Life is so unpredictable. At one point you could be laughing like a hyena yet another point in time you could be crying like nobody's business. At one point life could be so extraordinary and meaningful yet another point in time life could be so boring.

And it's so not fucking cool when I'm trying so hard to push everything out of my head when my mum ain't helping by fucking nagging at me. I need my fucking time alone.

Not inspired. Not motivated. Just stupid shits. Suffering. Tough choices.

12:14 AM

Tuesday, January 15, 2008

Sometimes something goes wrong in your life and you're caught totally unprepared for it you fall so bad it takes awhile for you to stand again. Sometimes you make a mistake and unwilling to forgive yourself you make your life miserable by playing that event in your mind repeatedly.

Those are the times you wished you could have gone back time to mend it. To make everything alright. To make sufferings to happiness. To make yourself happy once again. But all of a sudden a huge *SNAP* hits you so hard you realise you are still in reality. You have to continue living. Life still goes on. Then you start blaming yourself all over again. Or you just simply blame on others and sulk. Are you like this? Why blame? Why not forgive and forget?

Mistakes are not mistakes until made twice. Learn from them. Put learning a lifelong activity. Keep an optimistic mind. Learn with an optimistic mind. Share with an optimistic mind.

11:28 PM

Saturday, January 05, 2008

Today is 5th Jan 2008. I'm late for posting my 2008 resolutions. Guess I've been procrastinating. But today I attended a course conducted by Martin Tang, CEO of CCI. The course namely is MMOW, mirror mirror on the wall. Anyway this is not the fairytale mirror mirror on the wall thing. This is logical.

Looking at the mirror and you see yourself standing in there. The many years of growing up and growing old. What you see is just physical. What the course is about is to "see" our inner self.

Our inner self can refer to attitude and character. In order to achieve anything, we must first have a positive mindset. A positive mindset can be referred to having a positive attitude. A positive character will come about with a positive attitude. So as you can see it's a cycle in this we do. If there's no positive mindset to certain things you do in life, a negative attitude and character will come about. Like our dear Martin kept mentioning about the cause and effect. A bad cause will lead to a bad effect. A good cause will lead to a good effect.

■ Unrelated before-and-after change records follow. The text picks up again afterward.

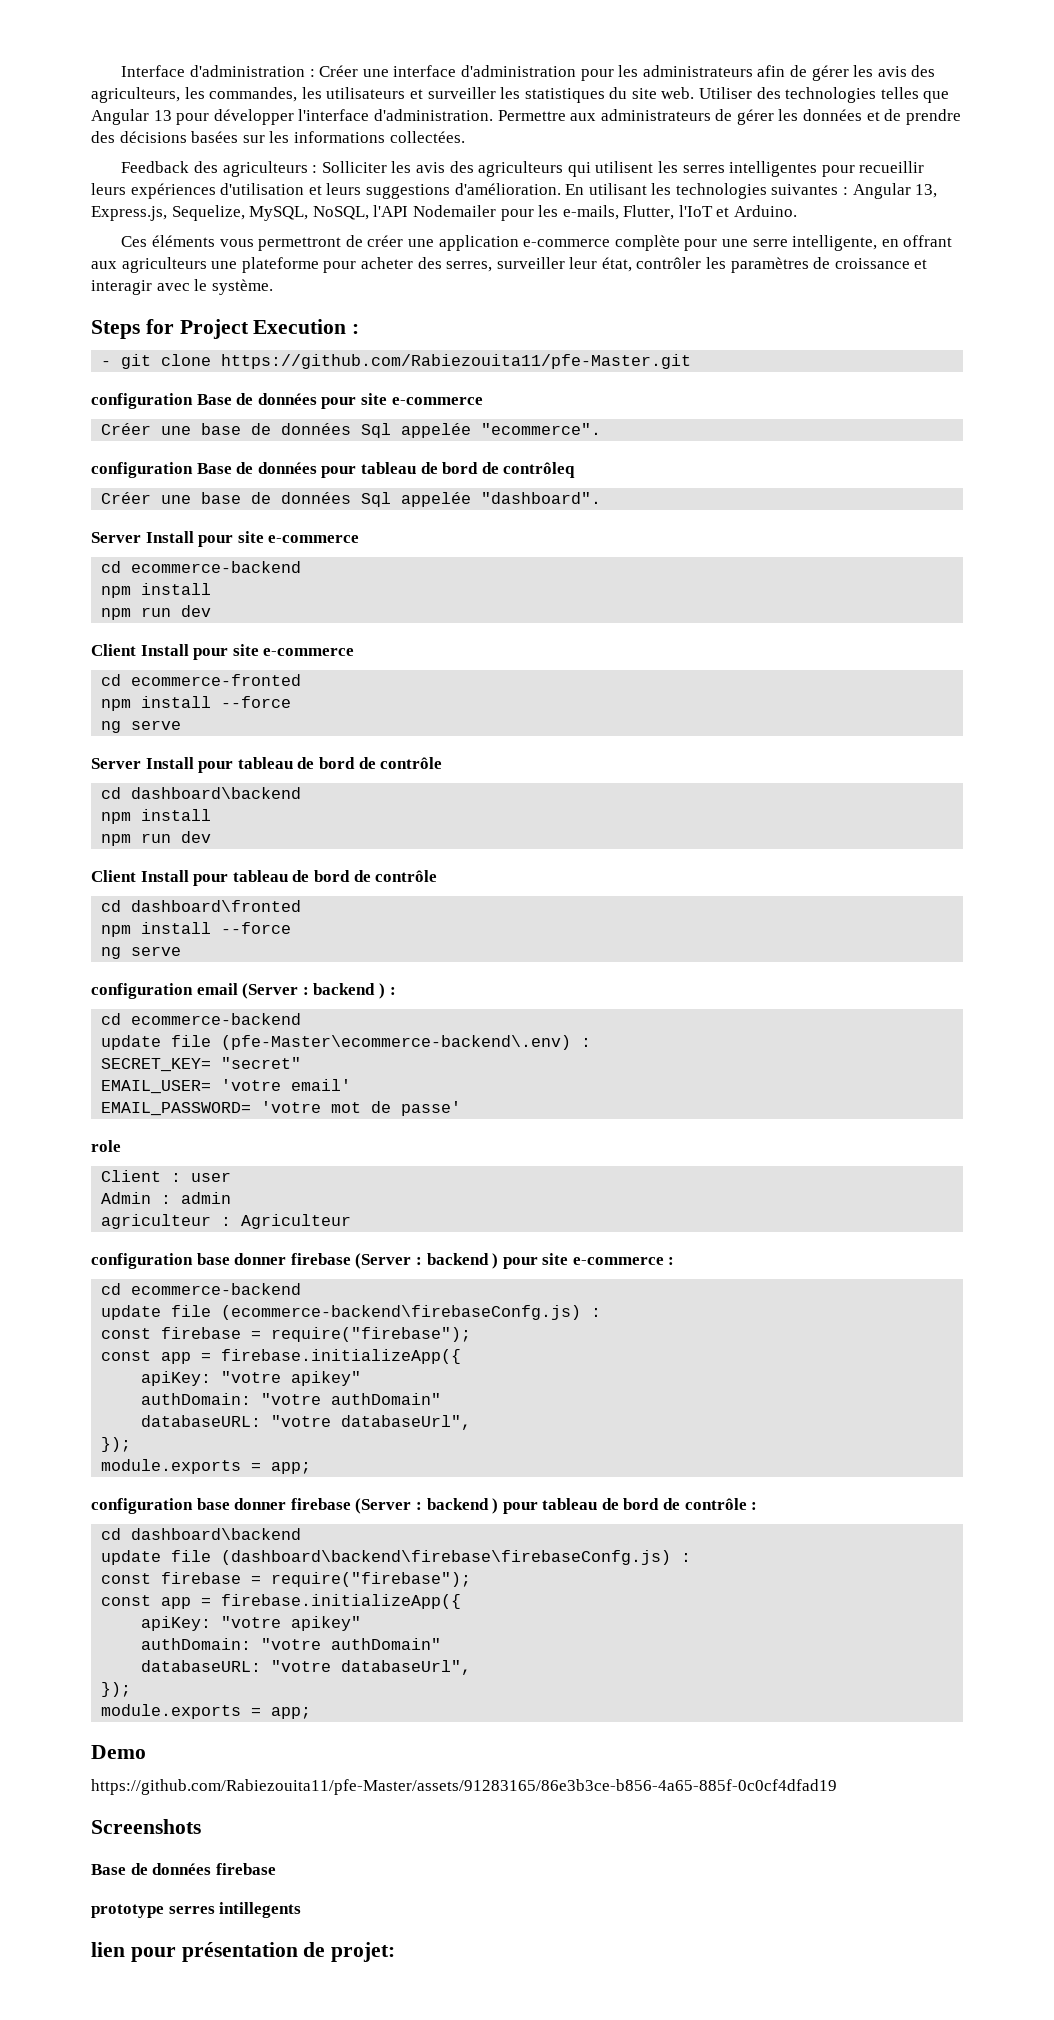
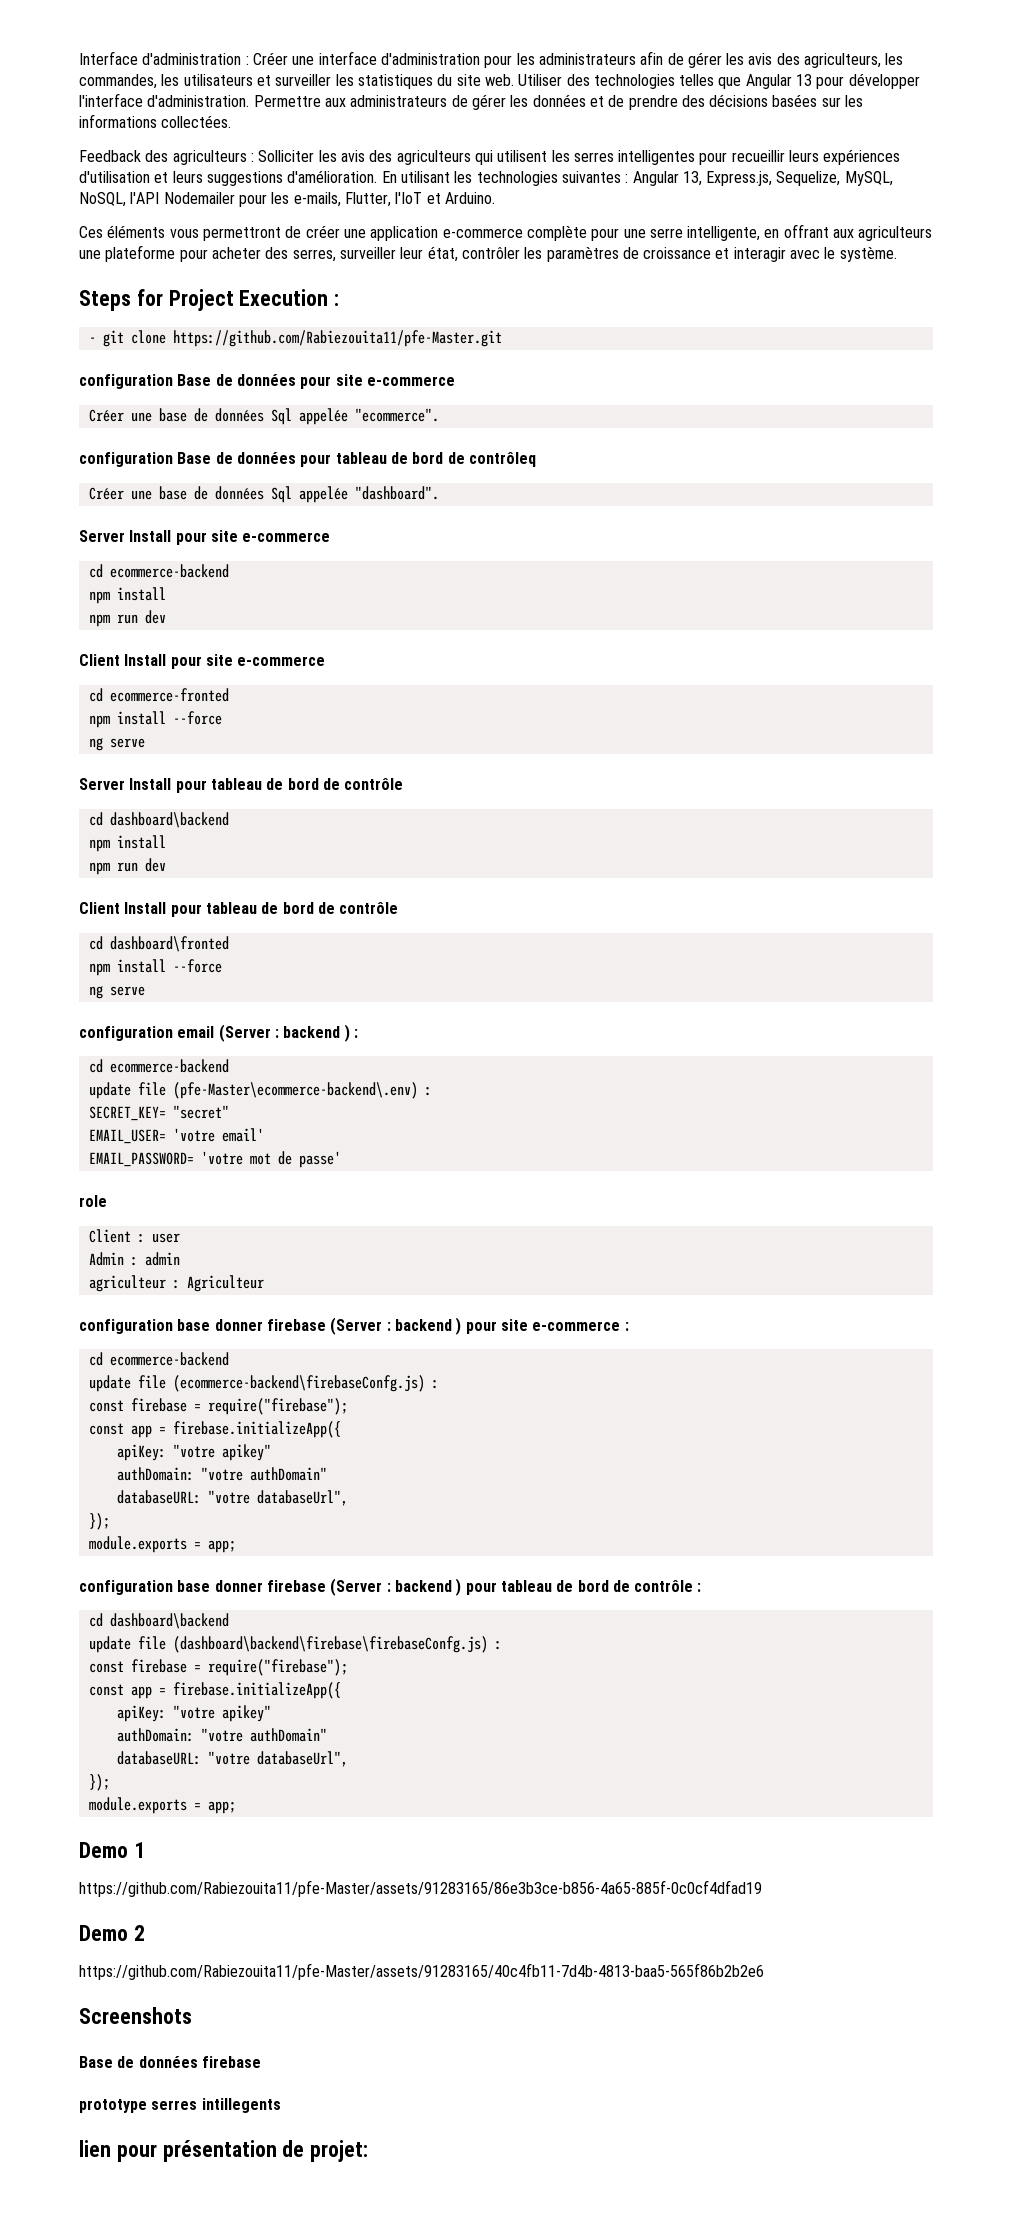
- Demo
+ Demo 1
+ Demo 2
+ https://github.com/Rabiezouita11/pfe-Master/assets/91283165/40c4fb11-7d4b-4813-baa5-565f86b2b2e6

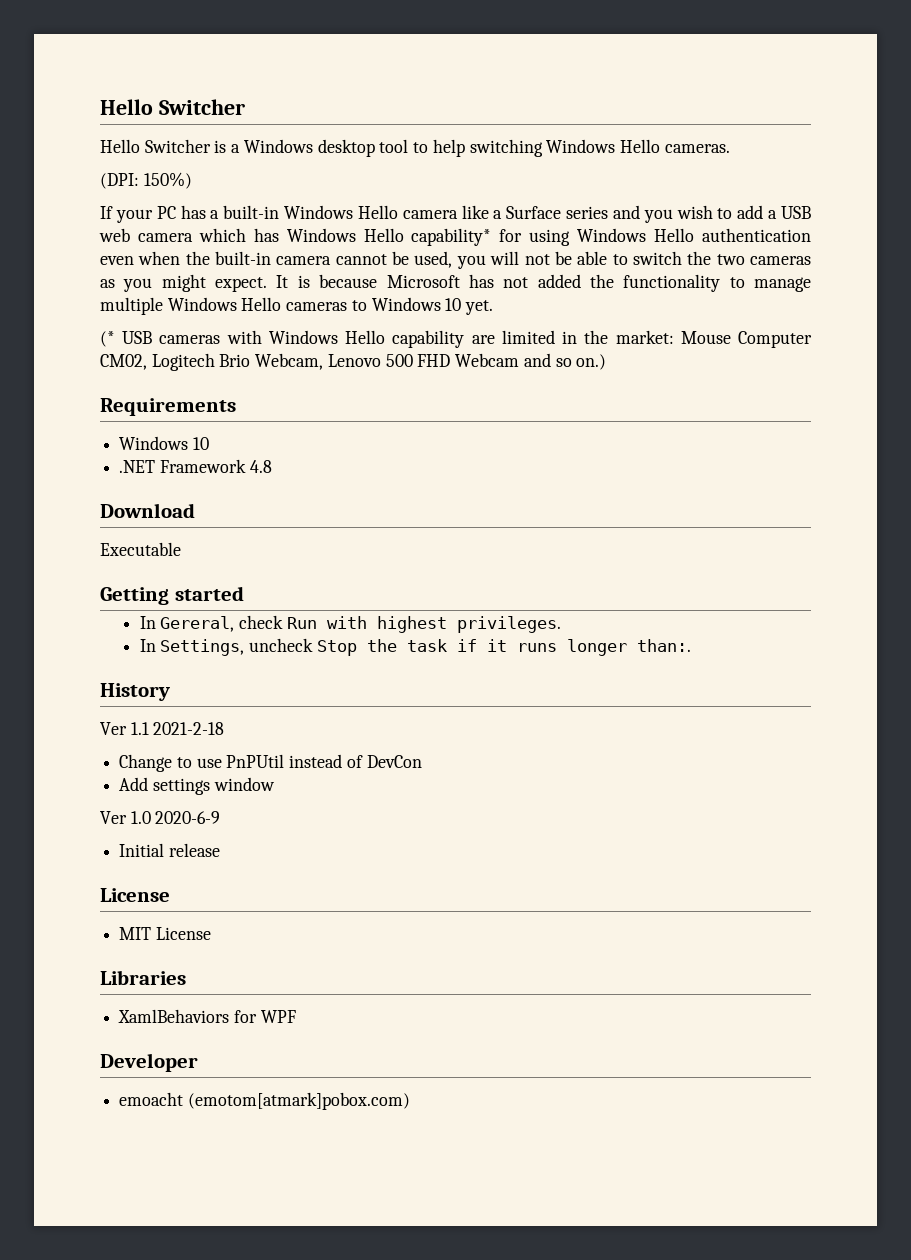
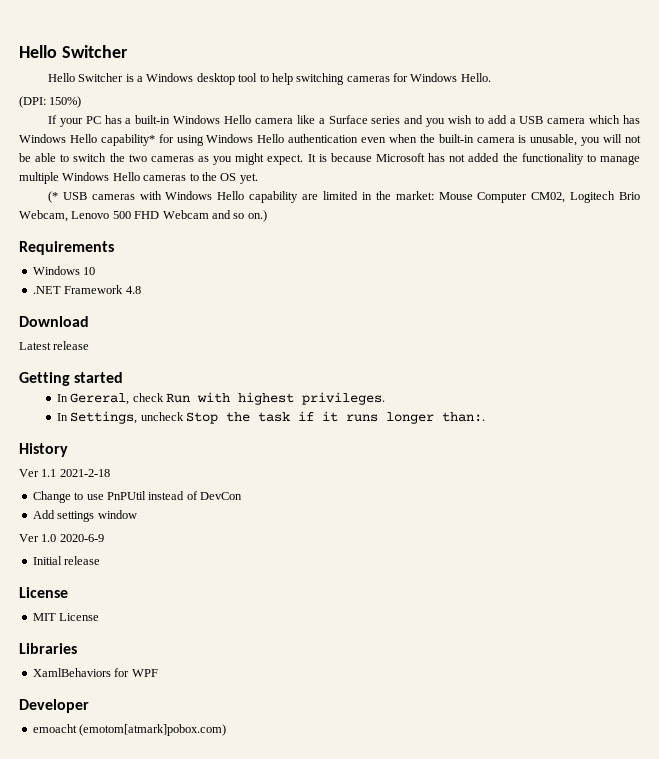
- Hello Switcher is a Windows desktop tool to help switching Windows Hello cameras.
+ Hello Switcher is a Windows desktop tool to help switching cameras for Windows Hello.
- If your PC has a built-in Windows Hello camera like a Surface series and you wish to add a USB web camera which has Windows Hello capability* for using Windows Hello authentication even when the built-in camera cannot be used, you will not be able to switch the two cameras as you might expect.
+ If your PC has a built-in Windows Hello camera like a Surface series and you wish to add a USB camera which has Windows Hello capability* for using Windows Hello authentication even when the built-in camera is unusable, you will not be able to switch the two cameras as you might expect.
- It is because Microsoft has not added the functionality to manage multiple Windows Hello cameras to Windows 10 yet.
+ It is because Microsoft has not added the functionality to manage multiple Windows Hello cameras to the OS yet.
- Executable
+ Latest release

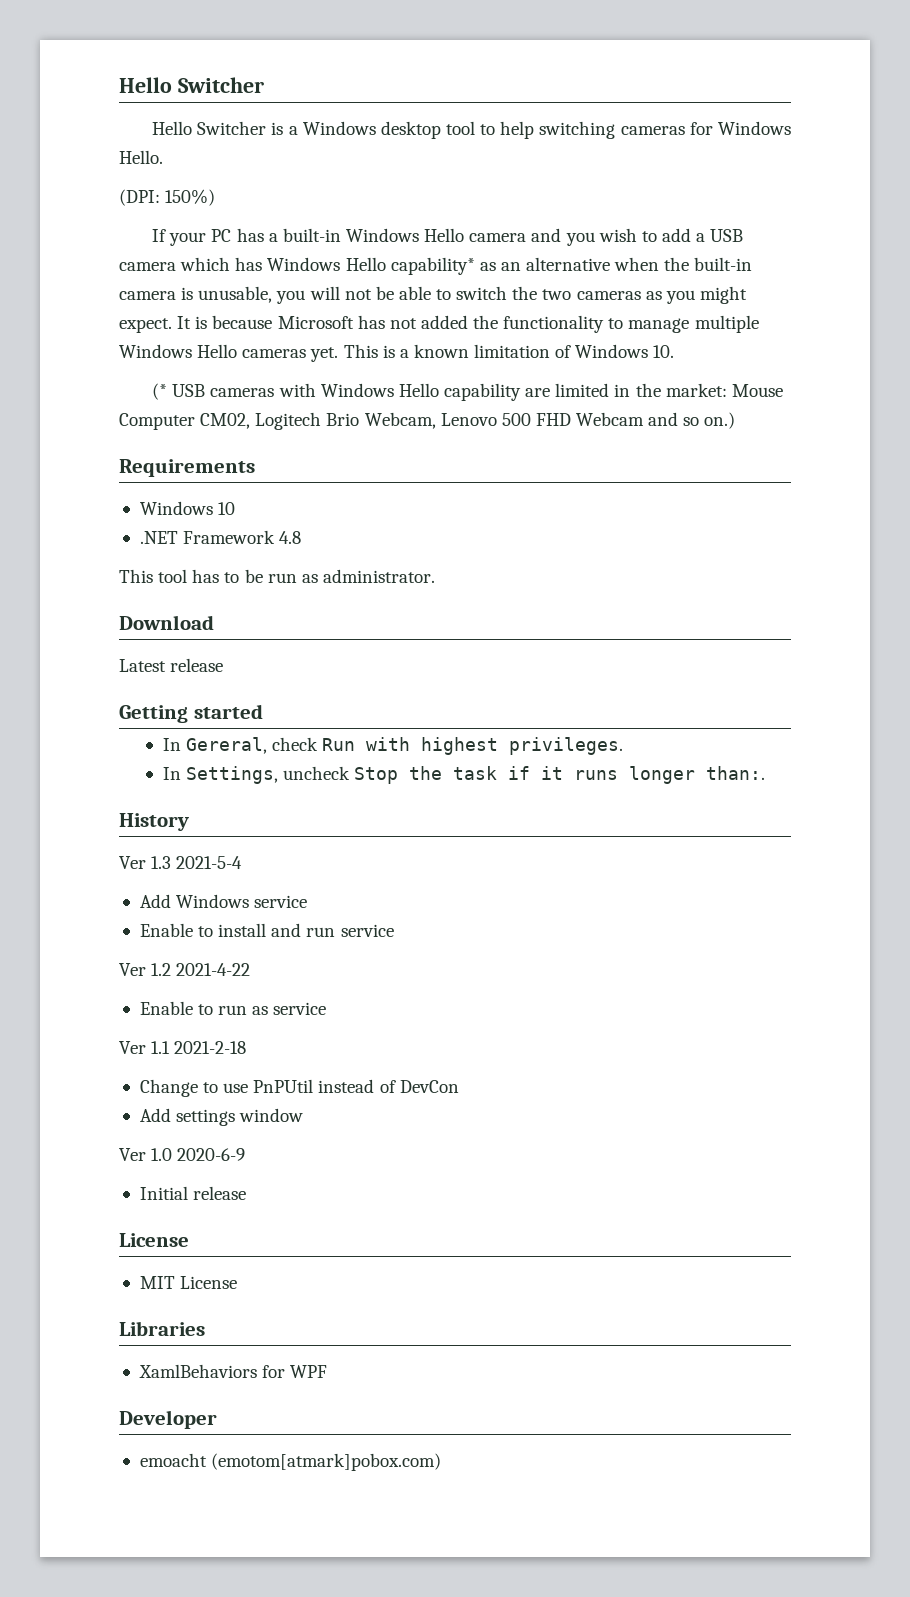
- If your PC has a built-in Windows Hello camera like a Surface series and you wish to add a USB camera which has Windows Hello capability* for using Windows Hello authentication even when the built-in camera is unusable, you will not be able to switch the two cameras as you might expect.
+ If your PC has a built-in Windows Hello camera and you wish to add a USB camera which has Windows Hello capability* as an alternative when the built-in camera is unusable, you will not be able to switch the two cameras as you might expect.
- It is because Microsoft has not added the functionality to manage multiple Windows Hello cameras to the OS yet.
+ It is because Microsoft has not added the functionality to manage multiple Windows Hello cameras yet. This is a known limitation of Windows 10.
+ This tool has to be run as administrator.
+ Ver 1.3 2021-5-4
+ Add Windows service
+ Enable to install and run service
+ Ver 1.2 2021-4-22
+ Enable to run as service

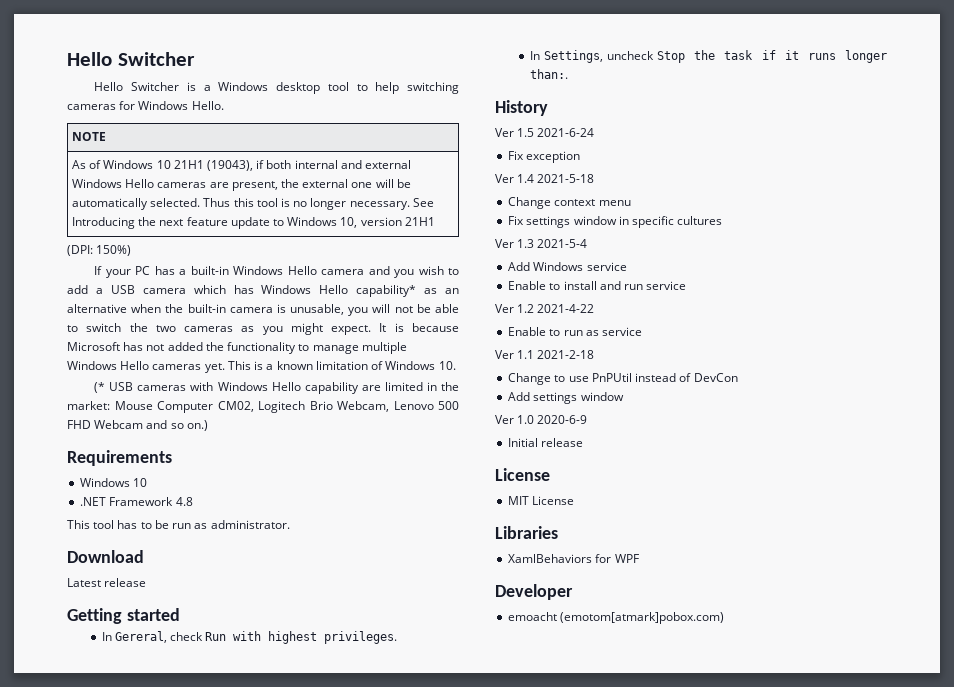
+ NOTE
+ As of Windows 10 21H1 (19043), if both internal and external Windows Hello cameras are present, the external one will be automatically selected. Thus this tool is no longer necessary. See Introducing the next feature update to Windows 10, version 21H1
+ Ver 1.5 2021-6-24
+ Fix exception
+ Ver 1.4 2021-5-18
+ Change context menu
+ Fix settings window in specific cultures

Basically he shared his knowledge to us on how to manage time effectively. With that he (personally I feel) helped me did my goal setting. Now that I have my goals for 2008, I'm more directed in what I want to achieve by end of this year. Hereby I shall list them down on my blog:
1. Save up $1000.
2. Run 2.4km in less than 9min 30secs.
3. Complete my first marathon run.
4. Complete 21km in less than 2hours.
5. Achieve GPA of 3 and above.
6. Have a simple meal once every month with Dad, Mum and Bro all present.